Automating App Architecture Diagrams: How I Built a Tool to Map Codebases from the Source

cover
30 Jul 2024

Because life is too short to redraw diagrams


I recently joined a new company as a Software Engineer. As it always happens, I had to start from scratch. Things like: Where’s the code for an app live? How does it get deployed? Where do the configs come from? Thankfully, my colleagues did a fantastic job of making everything ‘infrastructure as code.’ So I caught myself thinking: If everything is in the code, why isn't there a tool to connect all the dots?

This tool would review the codebase and build an application architecture diagram, highlighting key aspects. A new engineer could look at the diagram and say, “Ah, okay, this is how it works."

First things first

No matter how hard I searched, I couldn’t find anything like that. The closest matches I found were services that draw an infrastructure diagram. I put some of them into this review so you can take a closer look. Eventually, I gave up googling and decided to try my hands at developing some new cool stuff.

First, I built a sample Java app with Gradle, Docker, and Terraform. GitHub actions pipeline deploys the app on Amazon Elastic Container Service. This repo will be a source for the tool I will build (code is here).
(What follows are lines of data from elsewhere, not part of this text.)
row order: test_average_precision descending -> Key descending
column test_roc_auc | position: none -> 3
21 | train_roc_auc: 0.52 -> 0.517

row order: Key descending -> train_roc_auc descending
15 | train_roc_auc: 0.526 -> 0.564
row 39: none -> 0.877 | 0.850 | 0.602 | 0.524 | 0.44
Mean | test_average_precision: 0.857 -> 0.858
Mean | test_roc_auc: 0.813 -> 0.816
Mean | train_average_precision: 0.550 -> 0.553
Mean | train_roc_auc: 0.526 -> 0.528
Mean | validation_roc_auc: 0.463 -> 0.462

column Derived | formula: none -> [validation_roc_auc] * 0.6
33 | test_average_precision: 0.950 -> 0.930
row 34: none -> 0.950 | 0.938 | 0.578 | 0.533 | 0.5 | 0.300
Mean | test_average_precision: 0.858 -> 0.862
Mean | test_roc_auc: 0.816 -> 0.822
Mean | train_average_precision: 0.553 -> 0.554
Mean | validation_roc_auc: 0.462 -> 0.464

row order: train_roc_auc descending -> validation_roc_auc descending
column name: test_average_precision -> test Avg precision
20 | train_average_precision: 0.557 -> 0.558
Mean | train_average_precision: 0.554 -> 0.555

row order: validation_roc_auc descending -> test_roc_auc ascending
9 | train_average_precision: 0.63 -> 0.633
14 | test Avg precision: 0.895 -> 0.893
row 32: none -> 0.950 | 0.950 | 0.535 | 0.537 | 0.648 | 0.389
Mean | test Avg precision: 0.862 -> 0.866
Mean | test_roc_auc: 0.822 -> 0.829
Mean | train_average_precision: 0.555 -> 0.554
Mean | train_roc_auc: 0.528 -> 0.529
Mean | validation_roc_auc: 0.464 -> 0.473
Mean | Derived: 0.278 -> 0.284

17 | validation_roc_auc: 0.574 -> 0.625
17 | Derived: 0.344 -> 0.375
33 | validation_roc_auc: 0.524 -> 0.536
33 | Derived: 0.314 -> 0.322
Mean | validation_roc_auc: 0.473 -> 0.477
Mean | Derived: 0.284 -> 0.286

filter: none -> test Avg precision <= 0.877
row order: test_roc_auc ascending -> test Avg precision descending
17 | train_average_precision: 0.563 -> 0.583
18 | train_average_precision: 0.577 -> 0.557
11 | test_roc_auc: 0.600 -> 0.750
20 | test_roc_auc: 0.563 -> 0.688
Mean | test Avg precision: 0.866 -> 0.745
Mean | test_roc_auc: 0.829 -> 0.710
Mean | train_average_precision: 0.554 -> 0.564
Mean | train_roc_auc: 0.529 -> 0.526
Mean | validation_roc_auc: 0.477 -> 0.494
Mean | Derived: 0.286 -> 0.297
Second, I drew a very high-level diagram of what I wanted to see as a result:

I decided there would be two types of resources:

Relic

I found the term artifact too overloaded, so I chose Relic. So what is a Relic? It’s 90% of anything you want to see. Including, but not limited to:

  • Artifacts (blue boxes on the scheme, i.e., Jars, Docker images),
  • Configs Terraform resources (pink boxes on the scheme, i.e., EC2 instances, ECS, SQS queues),
  • Kubernetes resources,
  • and many-many more

Every Relic has a name (e.g., my-shiny-app), optional type (e.g., Jar), and a set of key → value pairs (e.g., path → /build/libs/my-shiny-app.jar) that fully describes Relic. They are called Definitions. The more Definitions Relic has - the better.

Source

The second type is a Source. Sources define, build, or provision Relics (e.g., yellow boxes above). A Source describes a Relic in some place and gives a sense of where it comes from. While Sources are the components from which we get the most information, they usually have secondary meanings on the diagram. You probably don’t need a lot of arrows going from Terraform or Gradle to every other Relic.
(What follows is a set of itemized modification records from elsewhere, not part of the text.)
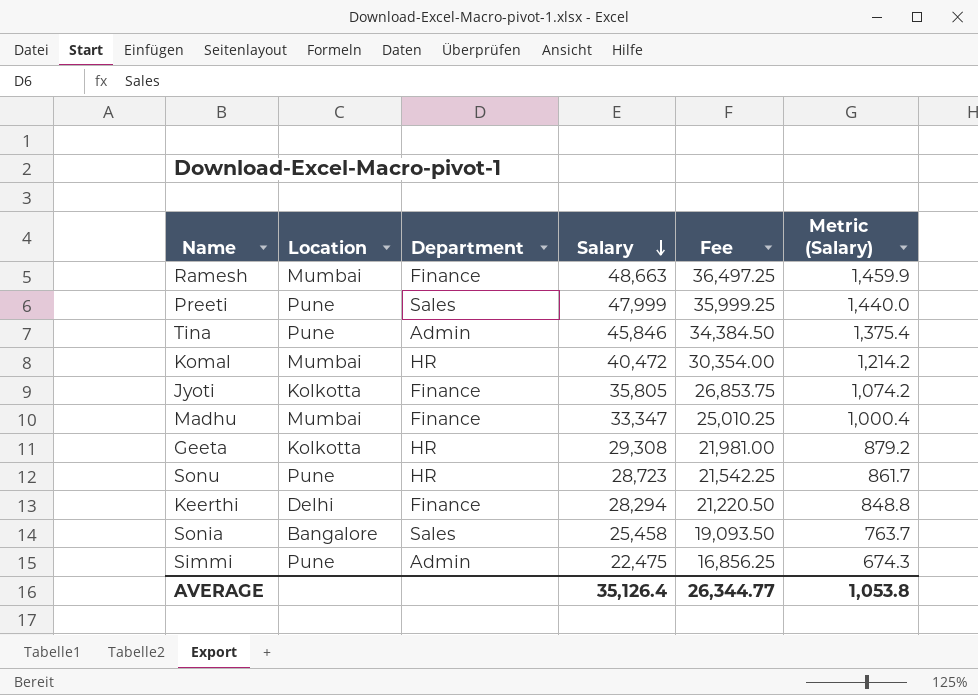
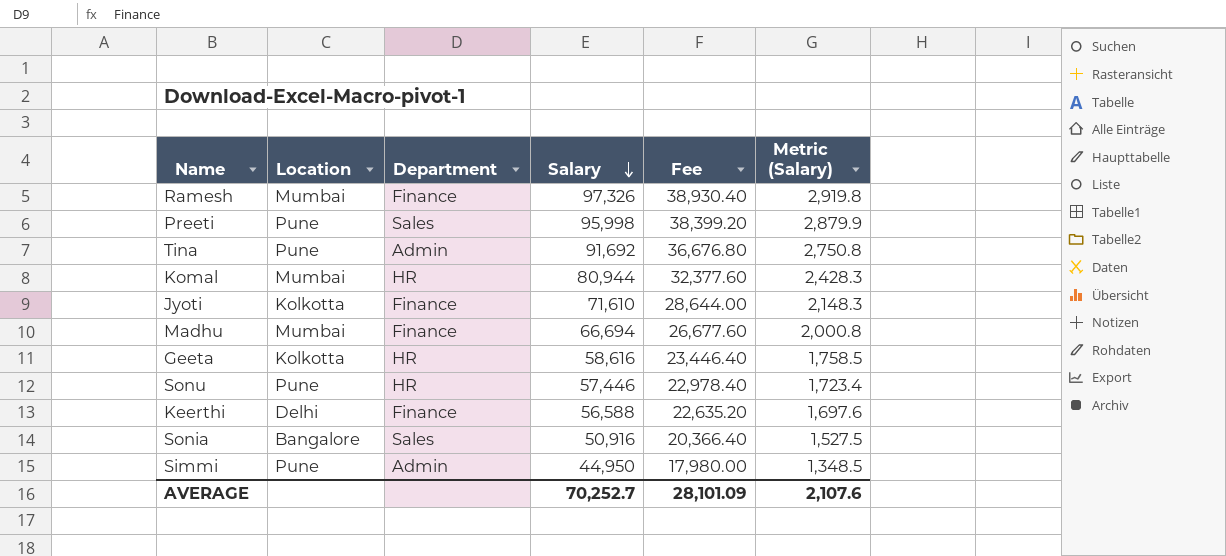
column Fee | formula: [Salary] * 0.75 -> [Salary] * 0.4
Ramesh | Salary: 48,663 -> 97,326
Ramesh | Metric (Salary): 1,459.9 -> 2,919.8
Preeti | Salary: 47,999 -> 95,998
Preeti | Metric (Salary): 1,440.0 -> 2,879.9
Tina | Salary: 45,846 -> 91,692
Tina | Metric (Salary): 1,375.4 -> 2,750.8
Komal | Salary: 40,472 -> 80,944
Komal | Metric (Salary): 1,214.2 -> 2,428.3
Jyoti | Salary: 35,805 -> 71,610
Jyoti | Metric (Salary): 1,074.2 -> 2,148.3
Madhu | Salary: 33,347 -> 66,694
Madhu | Metric (Salary): 1,000.4 -> 2,000.8
Geeta | Salary: 29,308 -> 58,616
Geeta | Metric (Salary): 879.2 -> 1,758.5
Sonu | Salary: 28,723 -> 57,446
Sonu | Metric (Salary): 861.7 -> 1,723.4
Keerthi | Salary: 28,294 -> 56,588
Keerthi | Metric (Salary): 848.8 -> 1,697.6
Sonia | Salary: 25,458 -> 50,916
Sonia | Metric (Salary): 763.7 -> 1,527.5
Simmi | Salary: 22,475 -> 44,950
Simmi | Metric (Salary): 674.3 -> 1,348.5
AVERAGE | Salary: 35,126.4 -> 70,252.7
AVERAGE | Fee: 26,344.77 -> 28,101.09
AVERAGE | Metric (Salary): 1,053.8 -> 2,107.6

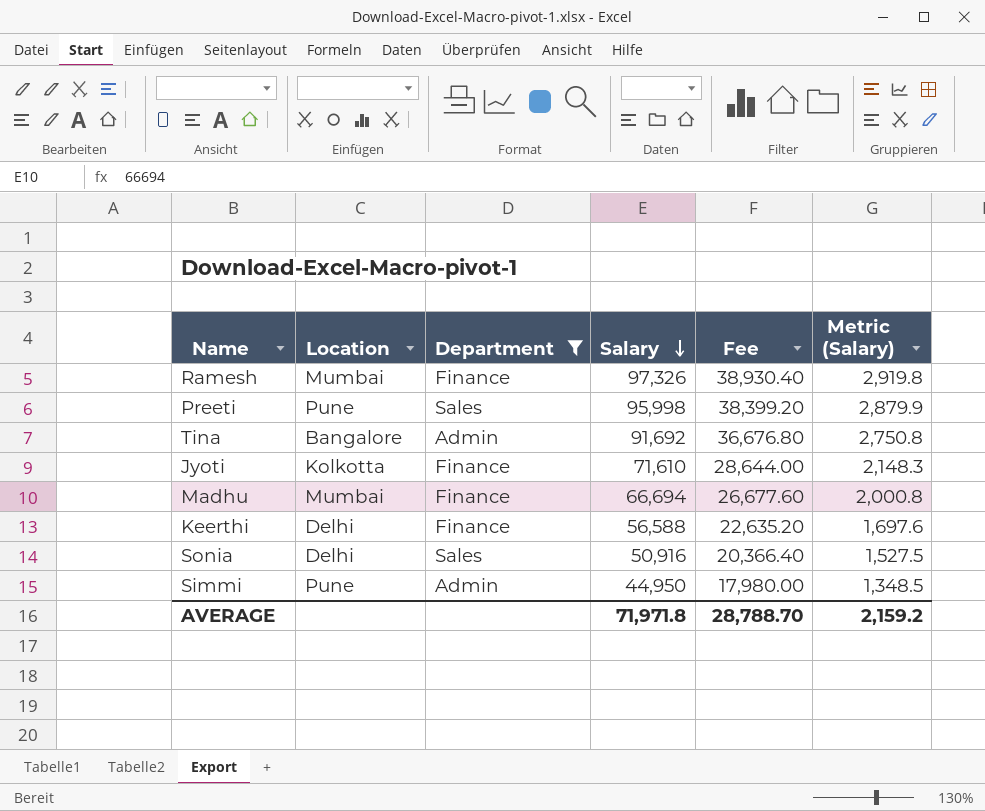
filter: none -> Department != HR
Tina | Location: Pune -> Bangalore
Sonia | Location: Bangalore -> Delhi
AVERAGE | Salary: 70,252.7 -> 71,971.8
AVERAGE | Fee: 28,101.09 -> 28,788.70
AVERAGE | Metric (Salary): 2,107.6 -> 2,159.2

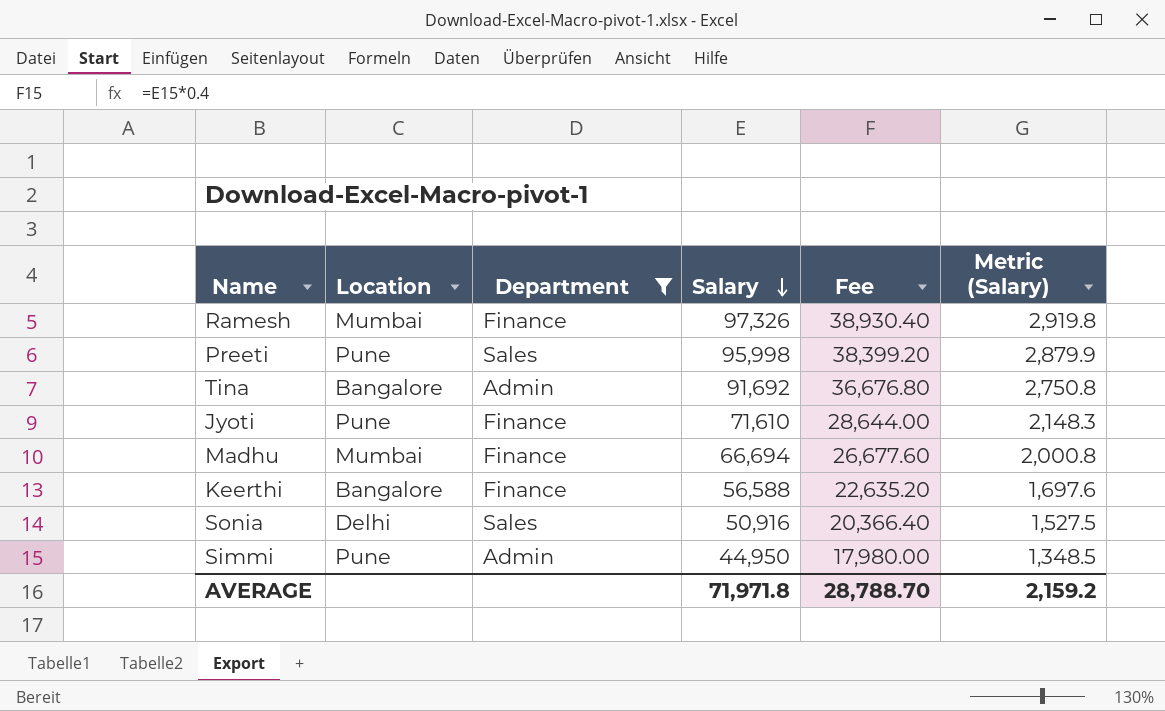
Jyoti | Location: Kolkotta -> Pune
Keerthi | Location: Delhi -> Bangalore

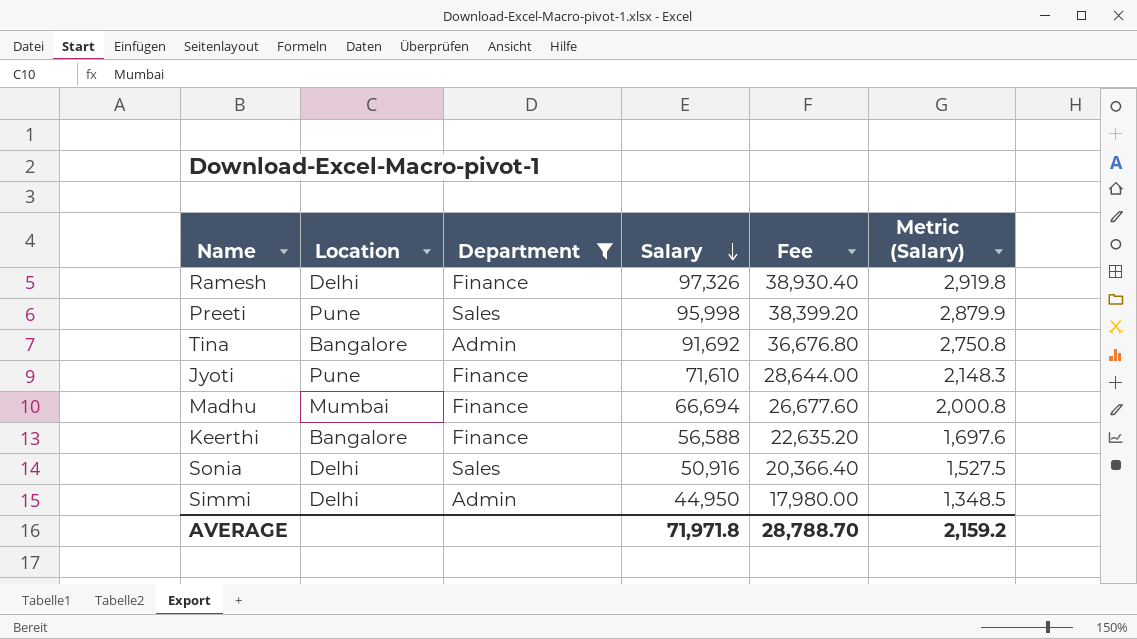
Ramesh | Location: Mumbai -> Delhi
Simmi | Location: Pune -> Delhi

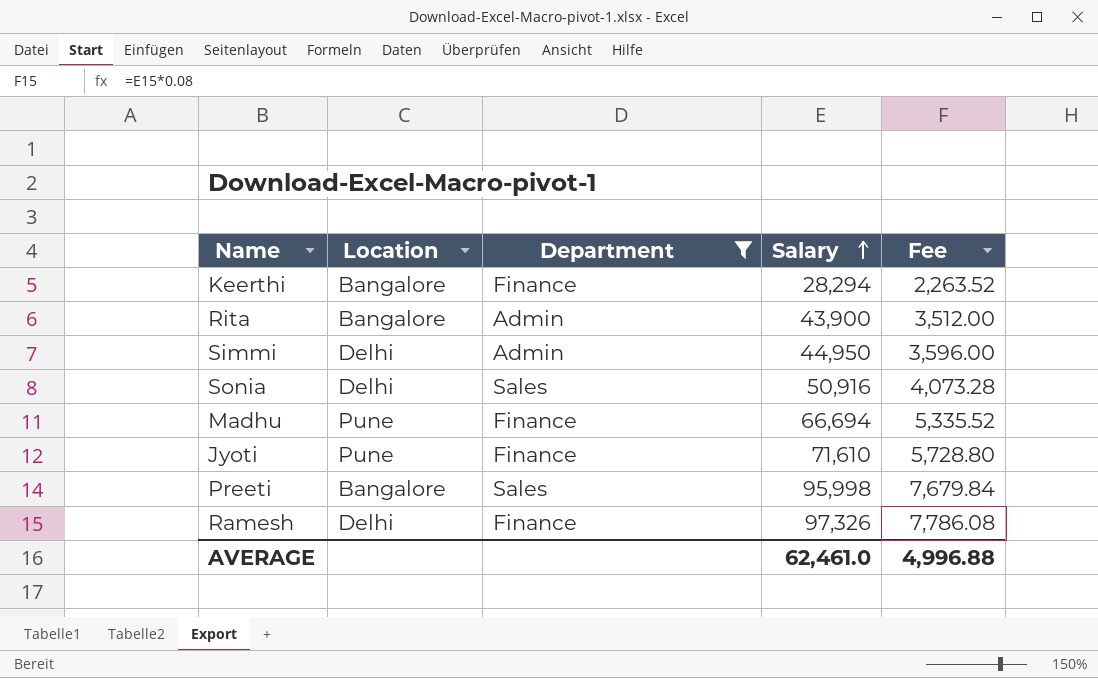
row order: Salary descending -> Salary ascending
column Metric (Salary) | formula: [Salary] * 0.03 -> none
column Fee | formula: [Salary] * 0.4 -> [Salary] * 0.08
row Tina: Bangalore | Admin | 91,692 | 36,676.80 | 2,750.8 -> none
Keerthi | Salary: 56,588 -> 28,294
row Rita: none -> Bangalore | Admin | 43,900 | 3,512.00
Madhu | Location: Mumbai -> Pune
Preeti | Location: Pune -> Bangalore
AVERAGE | Salary: 71,971.8 -> 62,461.0
AVERAGE | Fee: 28,788.70 -> 4,996.88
Relic and Source have a many-to-many relationship.

Divide and conquer

Covering every piece of code is impossible. Modern apps could have many frameworks, tools, or cloud components. AWS alone has around 950 resources and data sources for Terraform! The tool has to be easily extendable and decoupled by design so that other people or companies can contribute.

While I am a massive fan of incredibly pluggable Terraform providers' architecture, I decided to build the same, albeit simplified:

Providers

The Provider has one clear responsibility: building Relics based on the requested source files. For example, GradleProvider reads *.gradle files and returns Jar, War, or Gz Relics. Each provider builds Relics of the types they are aware of. Providers don’t care about interactions between Relics. They build Relics declaratively, wholly isolated from each other.

With that approach, it’s easy to go as deep as you want. A good example is GitHub Actions. A typical workflow YAML file consists of dozens of steps using loosely coupled components and services. A workflow could build a JAR, then a Docker image, and deploy it to the environment. Every single step in the workflow could be covered by its provider. So, developers of, let’s say, Docker Actions create a Provider related only to the steps they care about.

This approach allows any number of people to work in parallel, adding more logic to the tool. End users can also quickly implement their Providers (in the case of some proprietary tech). See more under Customization below.

To merge or not to merge

Let’s look into the next trap before going into the juiciest part. Two Providers, each of which creates one Relic. That’s fine. But what if two of these Relics are just representations of the same component defined in two places? Here is an example.

AmazonECSProvider parses task definition JSON and produces a Relic with the type AmazonECSTask. The GitHub action workflow also has an ECS-related step, so another provider creates an AmazonECSTaskDeployment Relic. Now, we have duplicates because both providers know nothing about each other. Moreover, it’s incorrect for any of them to assume that another has already created a Relic. Then what?

Relics merge

We can’t drop either of the duplicates because of the Definitions (attributes) each of them has. The only way is to merge them. By default, the next logic defines merging decision:

relic1.name() == relic2.name() && relic1.source() != relic2.source()

We merge two Relics if their names are equal, but they are defined in different Sources (like in our example, JSON in the repo and task definition reference is in GithHub Actions).

When we merge, we:

  1. Chose single name
  2. Merge all Definitions (key → value pairs)
  3. Create a composite Source referring to both original Sources

Draw a line

I intentionally omitted one crucial aspect of a Relic. It may have a Matcher — and it’s better to have it! The Matcher is a boolean function that takes an argument and tests it. Matchers are crucial pieces of a linking process. If a Relic matches any definition of another’s Relic, they will be linked together.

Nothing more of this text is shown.